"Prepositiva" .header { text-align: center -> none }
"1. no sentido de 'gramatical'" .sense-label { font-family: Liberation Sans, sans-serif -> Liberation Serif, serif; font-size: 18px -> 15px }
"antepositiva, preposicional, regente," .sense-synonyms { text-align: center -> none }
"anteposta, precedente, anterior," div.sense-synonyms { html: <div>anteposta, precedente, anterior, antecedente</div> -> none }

...

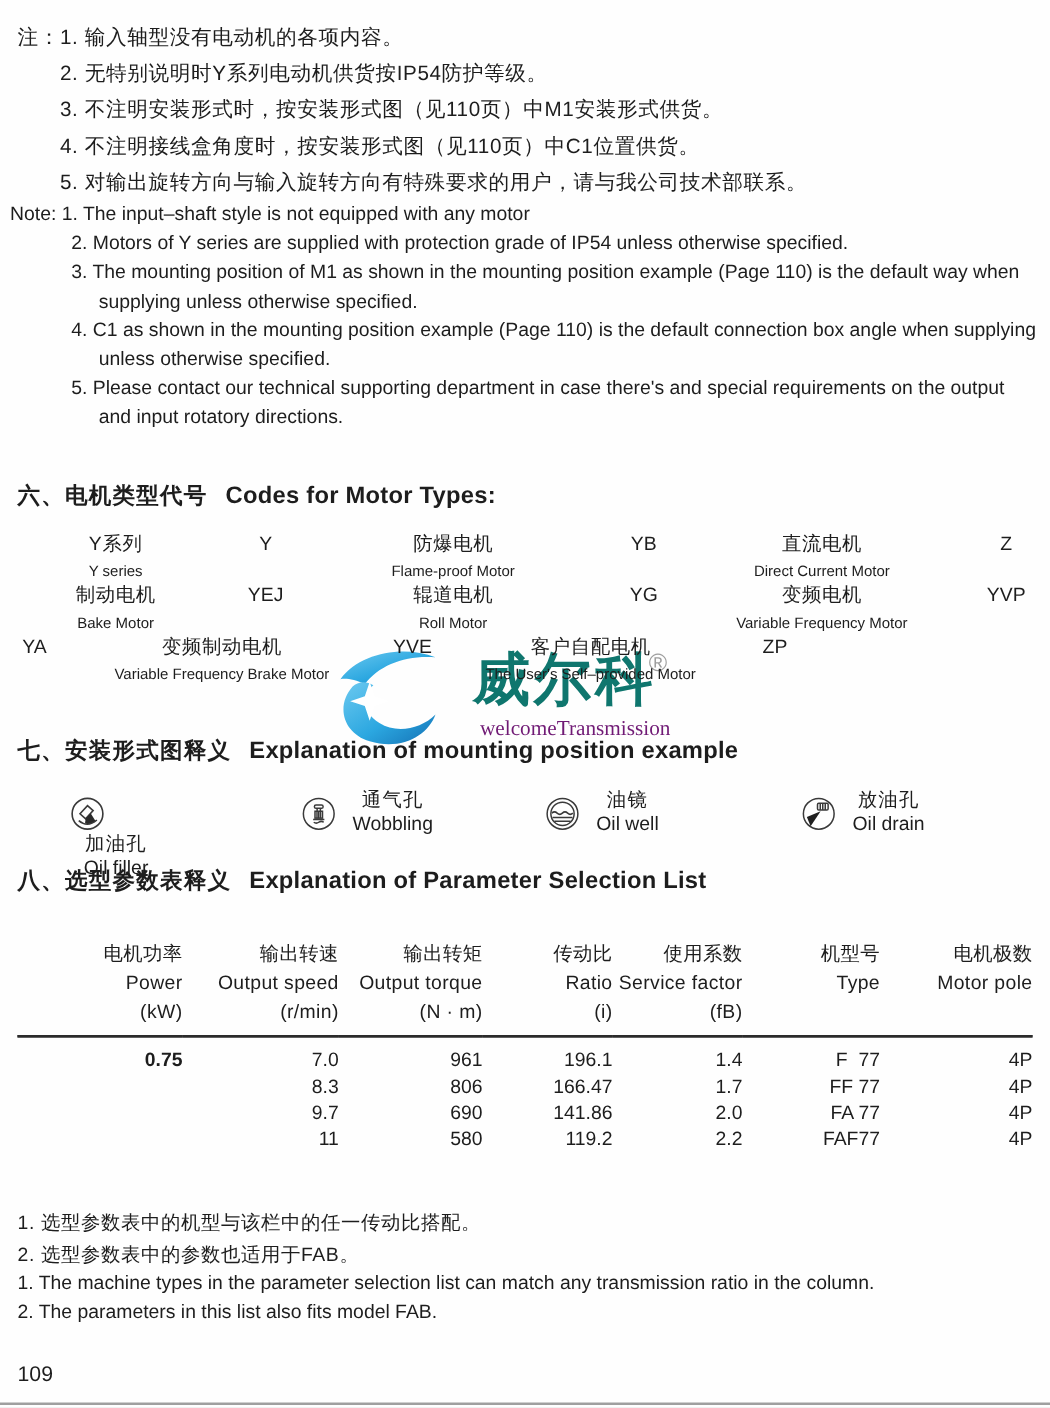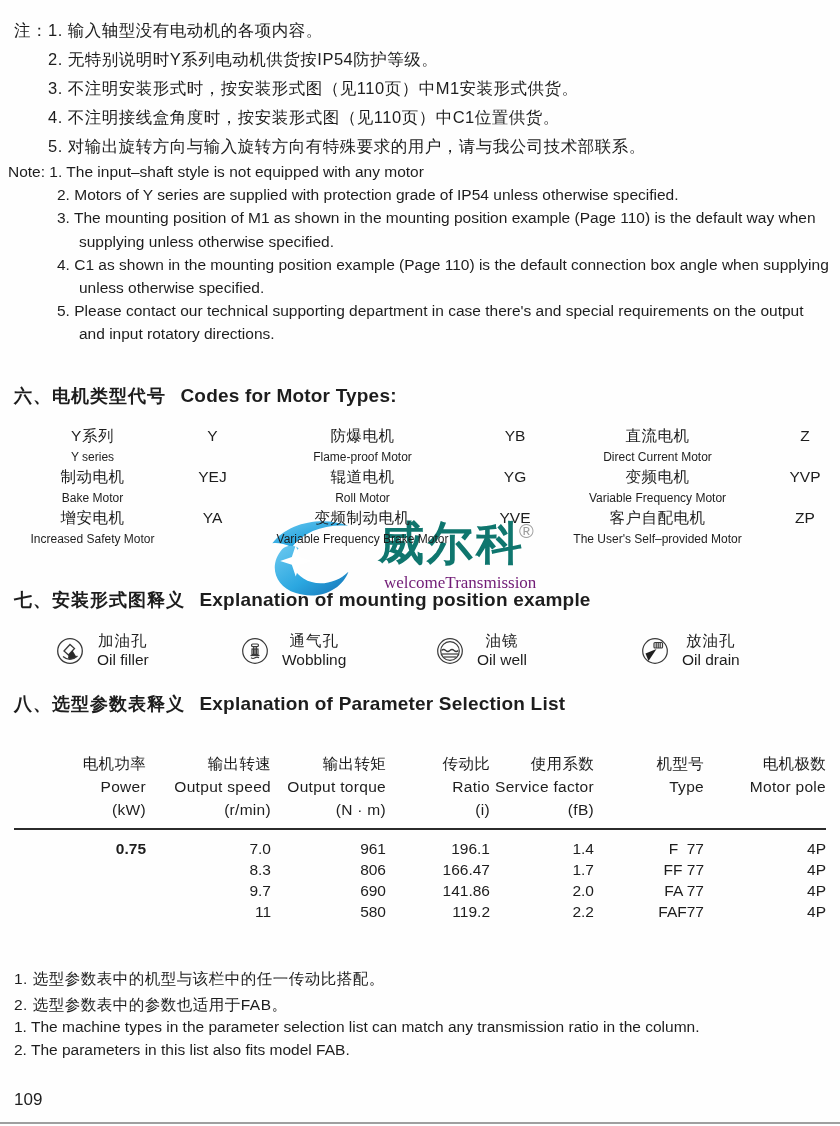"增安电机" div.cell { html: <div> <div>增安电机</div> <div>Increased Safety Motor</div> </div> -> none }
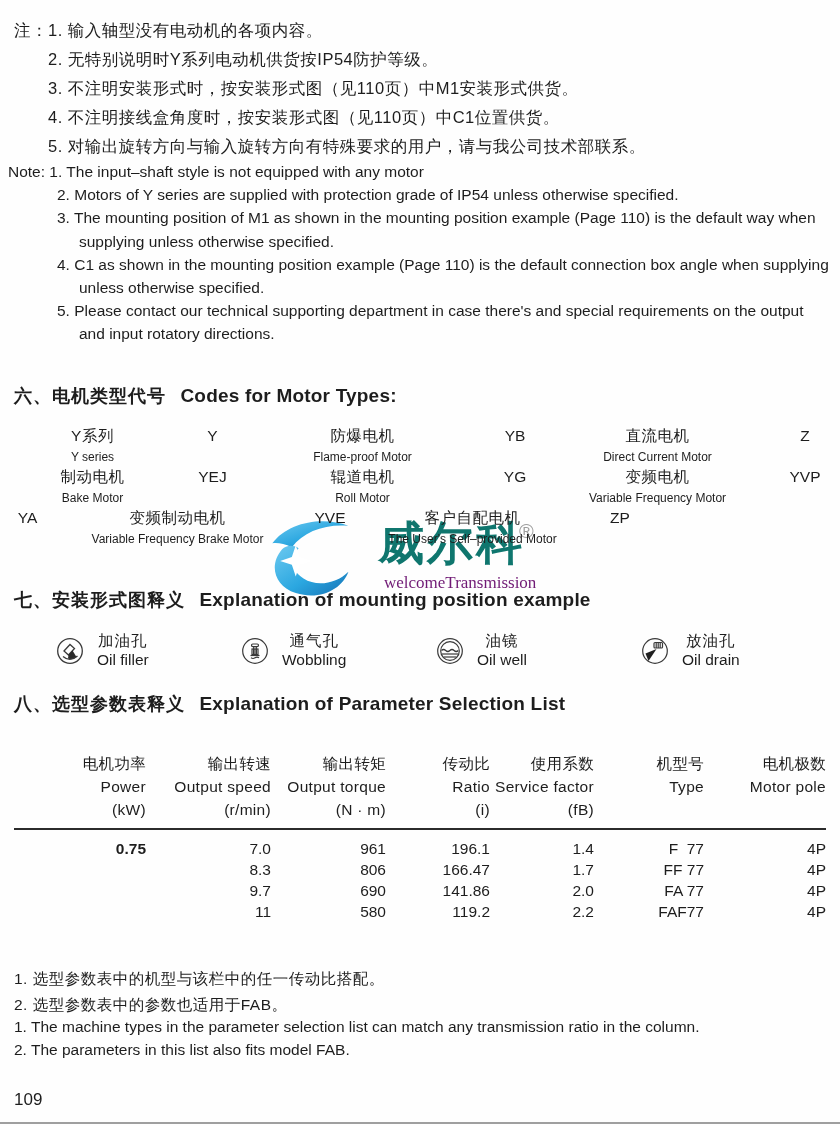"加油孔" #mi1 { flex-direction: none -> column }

* * *

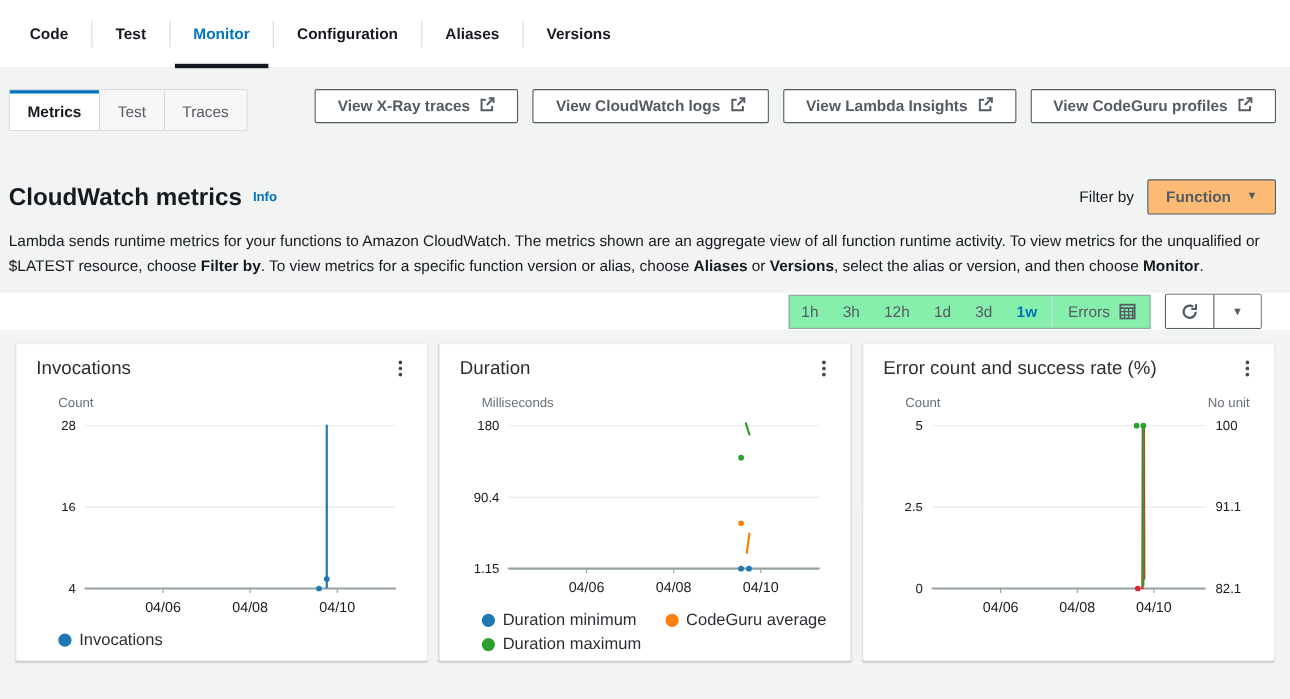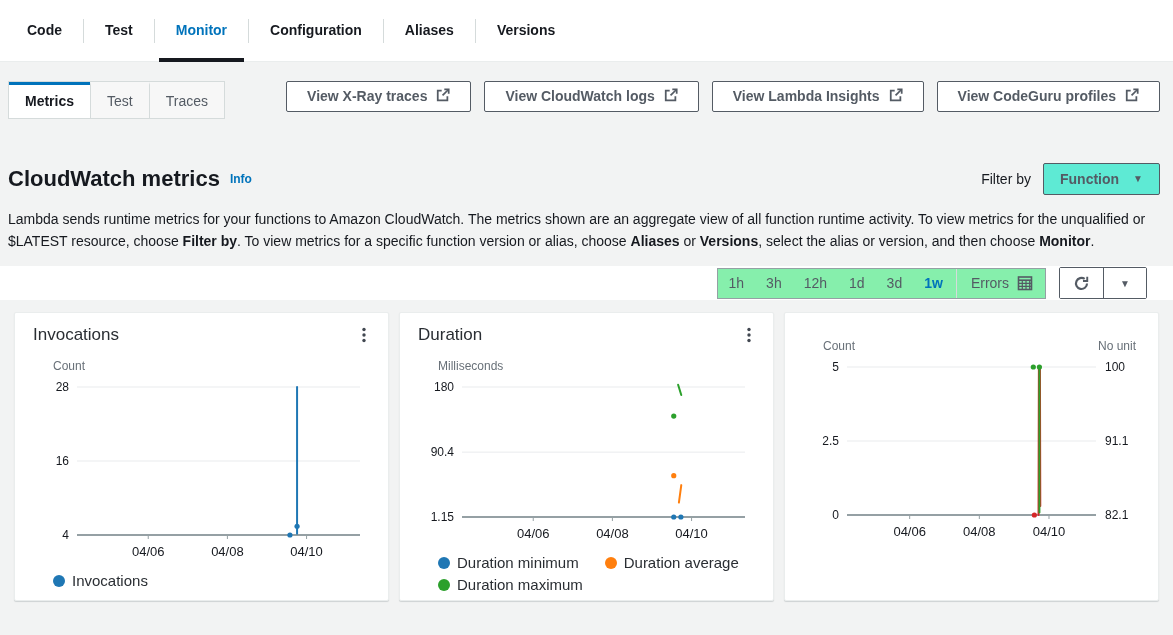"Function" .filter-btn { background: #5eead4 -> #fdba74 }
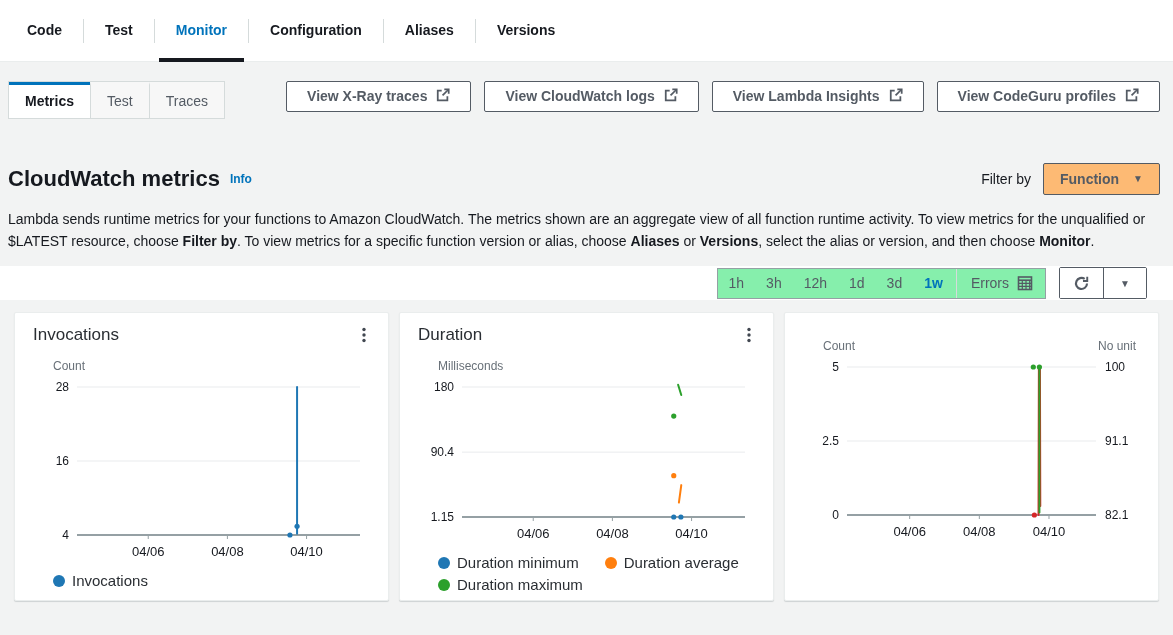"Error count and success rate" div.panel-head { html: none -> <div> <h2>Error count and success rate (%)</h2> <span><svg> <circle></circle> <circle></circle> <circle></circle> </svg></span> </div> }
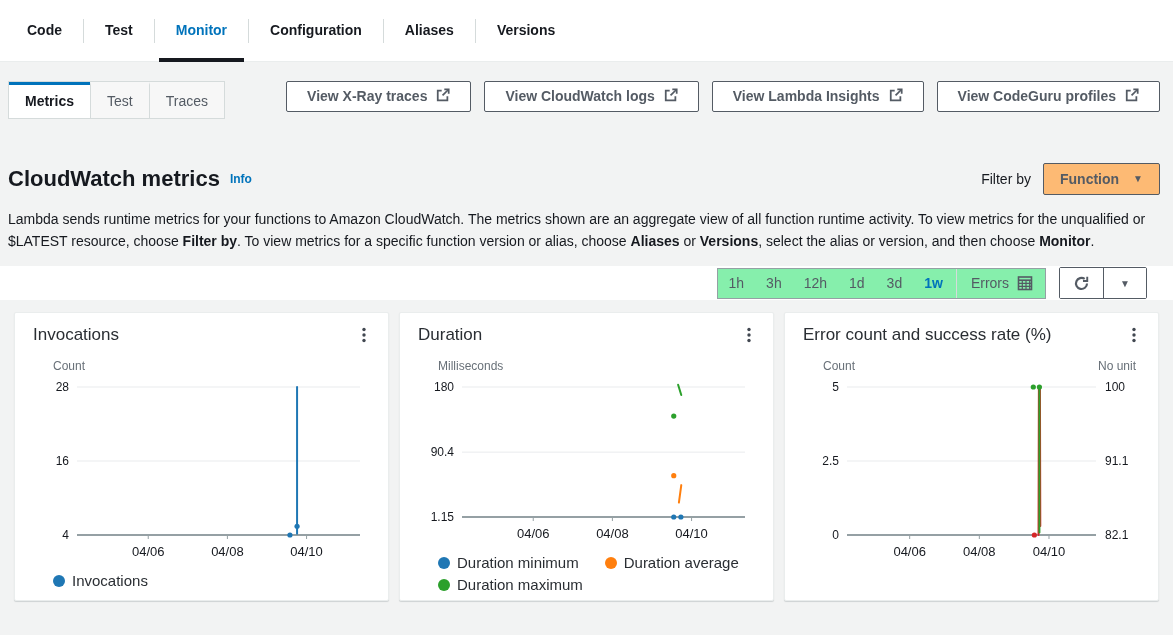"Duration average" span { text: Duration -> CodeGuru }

Exercise brief: What you write out is the stretch of entries from the line containing "background: #5eead4 ->" to the line containing "text: Duration ->", word for word, with both end lines and no pictures.

Reply:
"Function" .filter-btn { background: #5eead4 -> #fdba74 }
"Error count and success rate" div.panel-head { html: none -> <div> <h2>Error count and success rate (%)</h2> <span><svg> <circle></circle> <circle></circle> <circle></circle> </svg></span> </div> }
"Duration average" span { text: Duration -> CodeGuru }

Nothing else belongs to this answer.